De plus, le Premier ministre indien Narendra Modi a un surnom inhabituel sur l’internet chinois : Modi Laoxien (莫迪老仙).
Laoxian fait référence à un vieil immortel doté de capacités étranges. Le surnom implique que les internautes chinois pensent que Modi est différent – encore plus étonnant – que les autres dirigeants. Ils soulignent à la fois son habillement et son apparence physique, considérés comme laoxiens, et certaines de ses politiques, qui sont différentes des précédentes de l’Inde.
En particulier, comme indiqué ci-dessus, l’Inde dirigée par Modi peut maintenir un équilibre entre les principaux pays du monde. Qu’il s’agisse de la Russie, des États-Unis ou des pays du Sud, l’Inde peut entretenir des relations amicales avec tous, ce qui est très admirable pour certains internautes chinois. Ainsi, le mot «laoxien» reflète le sentiment complexe des Chinois envers Modi, combinant curiosité, étonnement et peut-être une pointe de cynisme.
Je fais des reportages dans les médias internationaux depuis près de 20 ans et il est rare que les internautes chinois donnent un surnom à un dirigeant étranger. Le surnom de Modi se démarque de tous les autres. De toute évidence, il a marqué l’opinion publique chinoise.
Une de mes conclusions est que, dans l’ensemble, les Chinois n’ont aucune méchanceté envers l’Inde, à une exception flagrante près : le différend frontalier.
Une fois que le différend frontalier est mentionné, la plupart des internautes chinois deviennent très en colère. La perception est que l’Inde a assiégé et contenu la Chine avec le soutien de l’Occident, rejoignant le Quad dans le même but.
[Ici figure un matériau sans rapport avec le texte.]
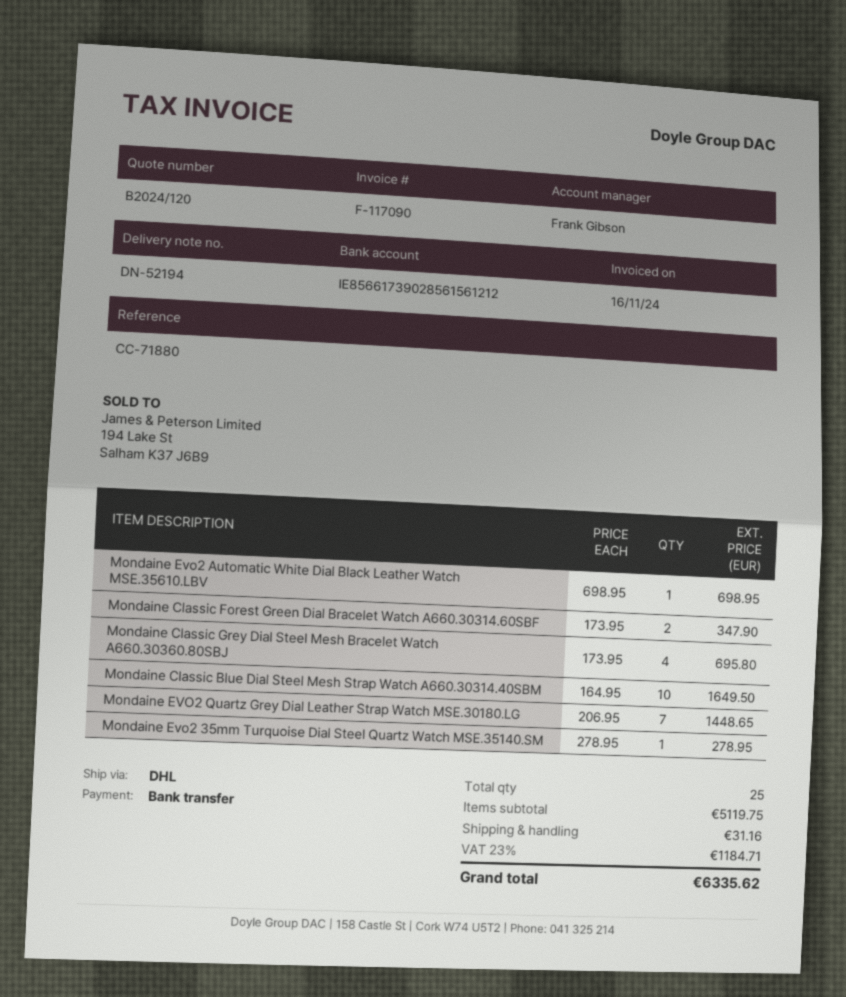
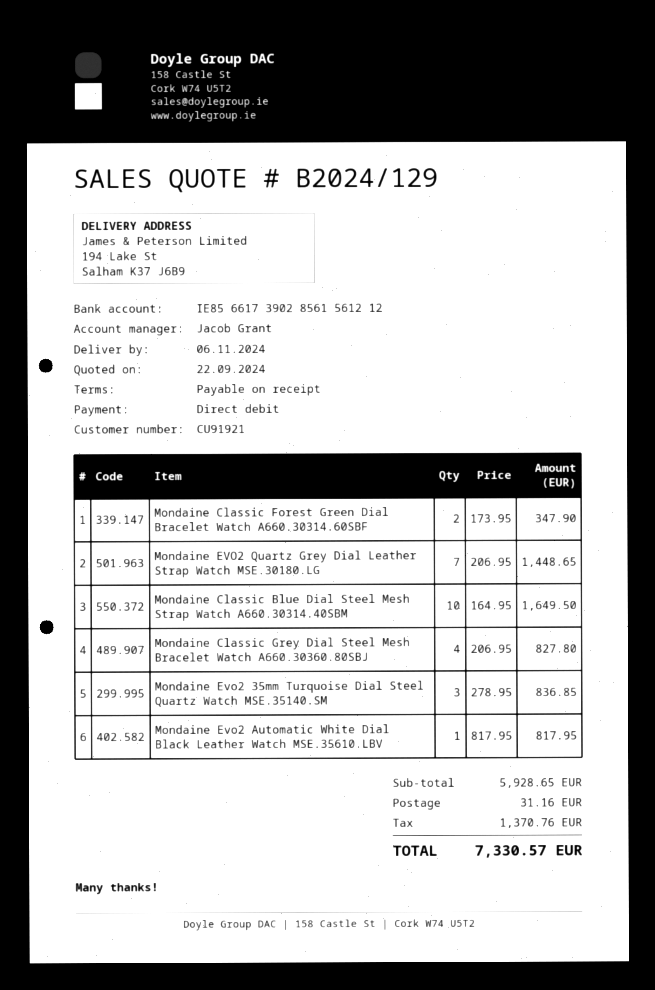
quote number: B2024/120 -> B2024/129
sales rep: Frank Gibson -> Jacob Grant
payment method: bank transfer -> direct debit
Mondaine Evo2 Automatic White Dial Black Leather Watch MSE.35610.LBV: 1 x 698.95 = 698.95 -> 1 x 817.95 = 817.95
Mondaine Classic Grey Dial Steel Mesh Bracelet Watch A660.30360.80SBJ: 4 x 173.95 = 695.80 -> 4 x 206.95 = 827.80
Mondaine Evo2 35mm Turquoise Dial Steel Quartz Watch MSE.35140.SM: 1 x 278.95 = 278.95 -> 3 x 278.95 = 836.85
subtotal: 5119.75 -> 5928.65
tax: 1184.71 -> 1370.76
total: 6335.62 -> 7330.57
J’espère voir à l’avenir que la Chine et l’Inde ne porteront pas atteinte aux intérêts bilatéraux en raison de différends frontaliers, mais développeront une coopération amicale dans d’autres aspects dans le contexte du maintien de la stabilité et de la paix aux frontières. En même temps, si les médias chinois et indiens peuvent montrer une image plus ouverte et plus moderne de l’Inde, cela donnera aux Chinois ordinaires une meilleure impression de l’Inde. Cela aura certainement un sens pour les relations sino-indiennes.